[Collected data entries]

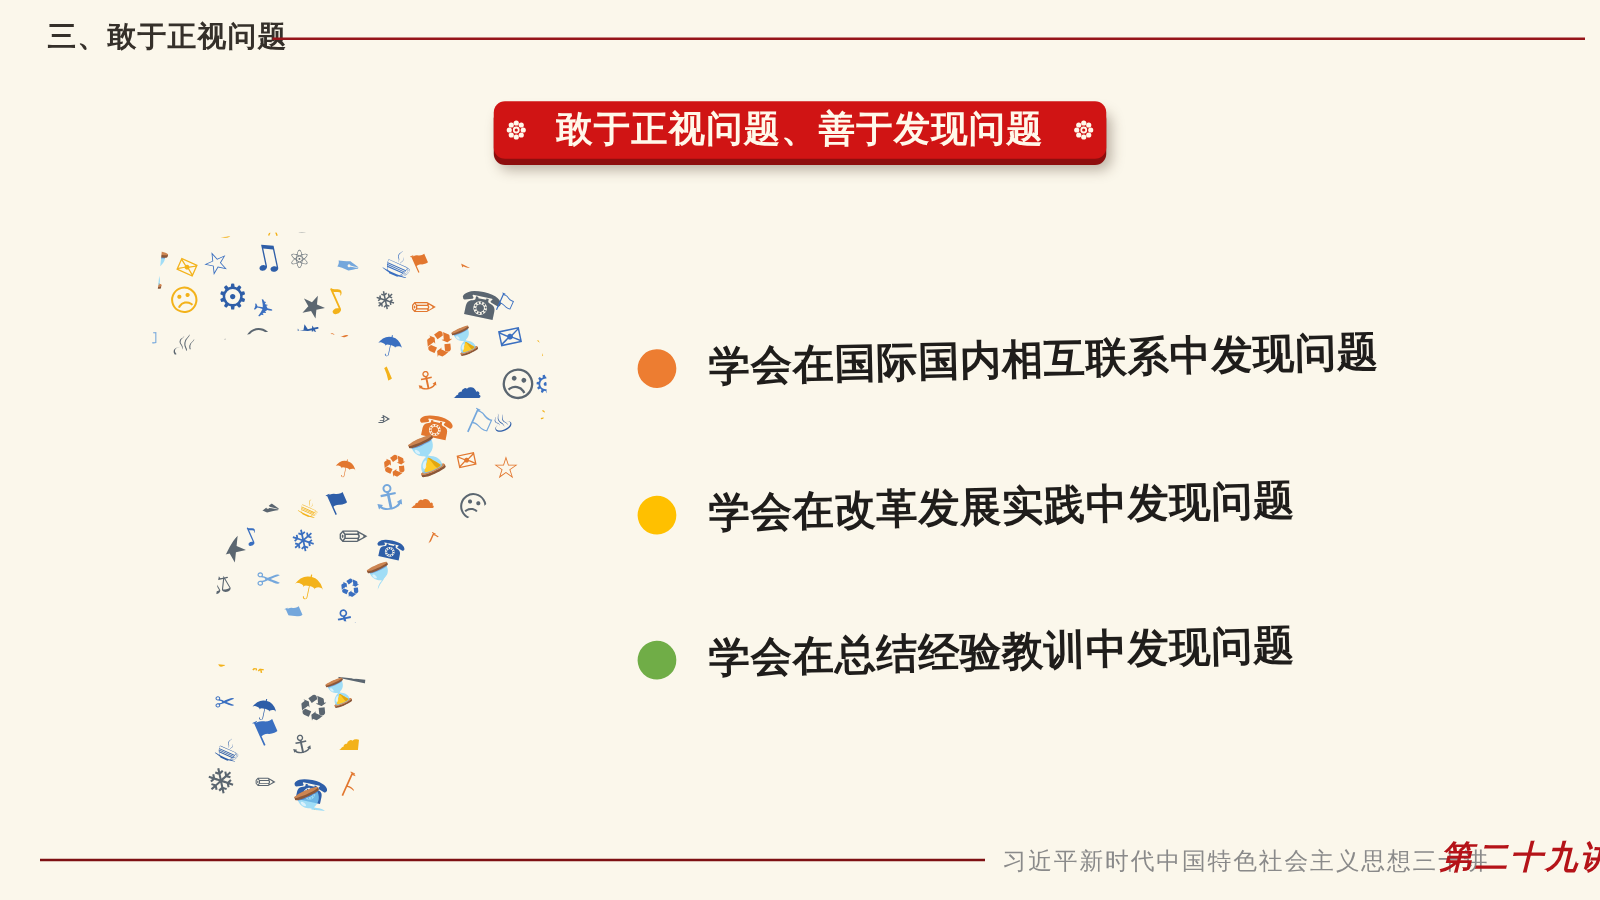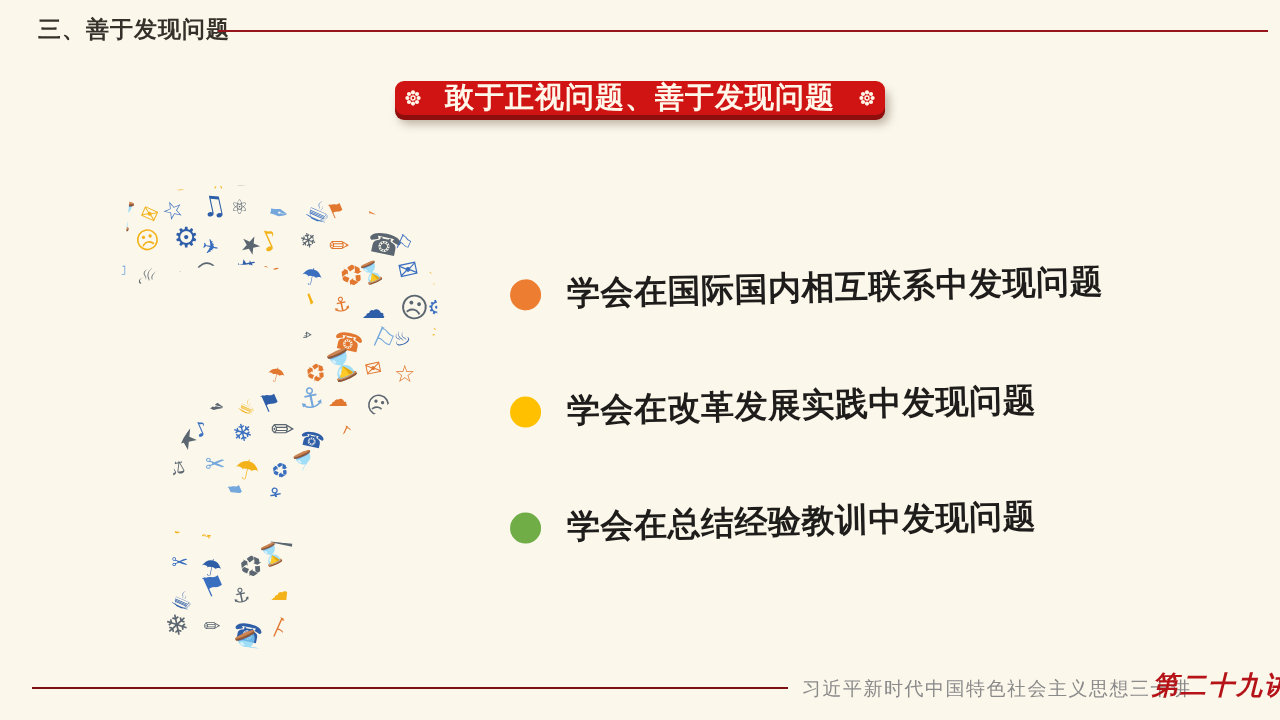--- a/index.html
+++ b/index.html
@@ -63,7 +63,7 @@
 </head>
 <body>
 
-<div class="header-title">三、善于发现问题</div>
+<div class="header-title">三、敢于正视问题</div>
 <div class="header-line"></div>
 
 <div class="banner">

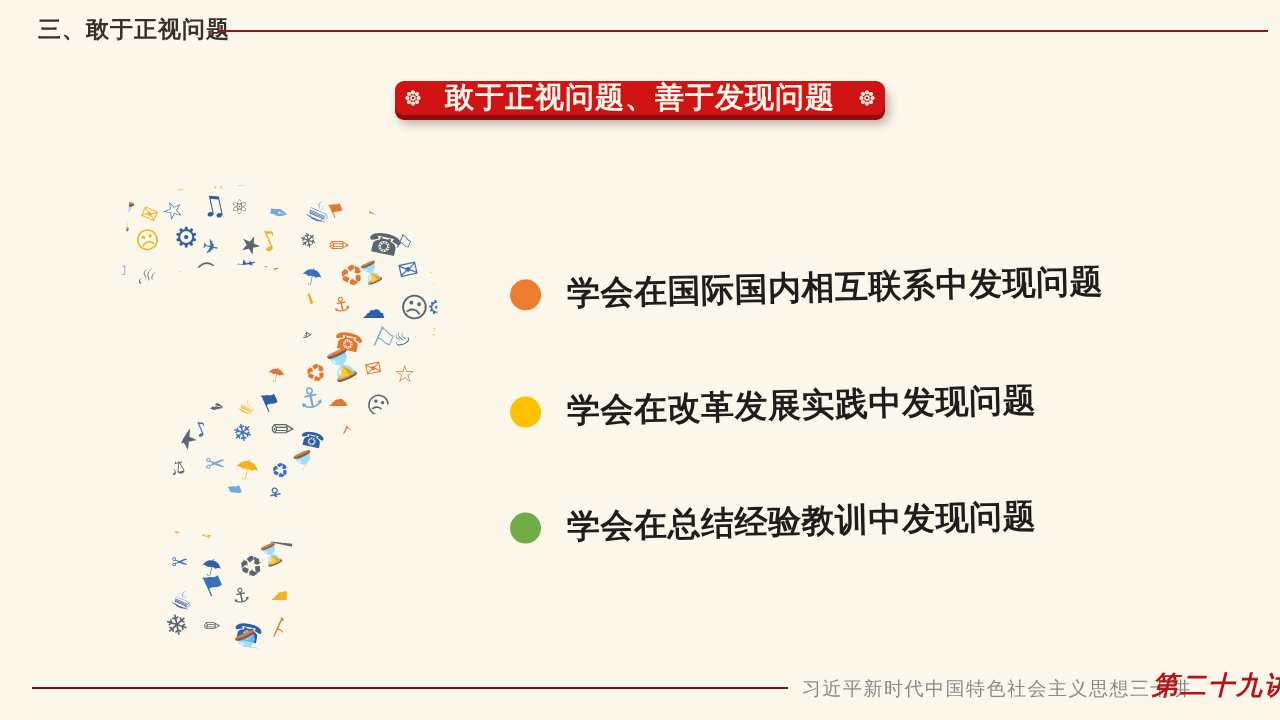--- a/index.html
+++ b/index.html
@@ -19,7 +19,7 @@
   }
   
   .banner{
-    position:absolute;left:395px;top:81px;width:490px;height:34px;
+    position:absolute;left:395px;top:81px;width:490px;height:46px;
     background:#D01414;border-radius:9px;
     display:flex;align-items:center;justify-content:center;gap:24px;
     box-shadow:0 5px 0 0 #8E0E0E, 4px 9px 10px rgba(70,45,30,.35);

Exercise prompt
Reproduce these records exactly, but not the pictures.

Output below
--- a/index.html
+++ b/index.html
@@ -63,7 +63,7 @@
 </head>
 <body>
 
-<div class="header-title">三、善于发现问题</div>
+<div class="header-title">三、敢于正视问题</div>
 <div class="header-line"></div>
 
 <div class="banner">

--- a/index.html
+++ b/index.html
@@ -19,7 +19,7 @@
   }
   
   .banner{
-    position:absolute;left:395px;top:81px;width:490px;height:34px;
+    position:absolute;left:395px;top:81px;width:490px;height:46px;
     background:#D01414;border-radius:9px;
     display:flex;align-items:center;justify-content:center;gap:24px;
     box-shadow:0 5px 0 0 #8E0E0E, 4px 9px 10px rgba(70,45,30,.35);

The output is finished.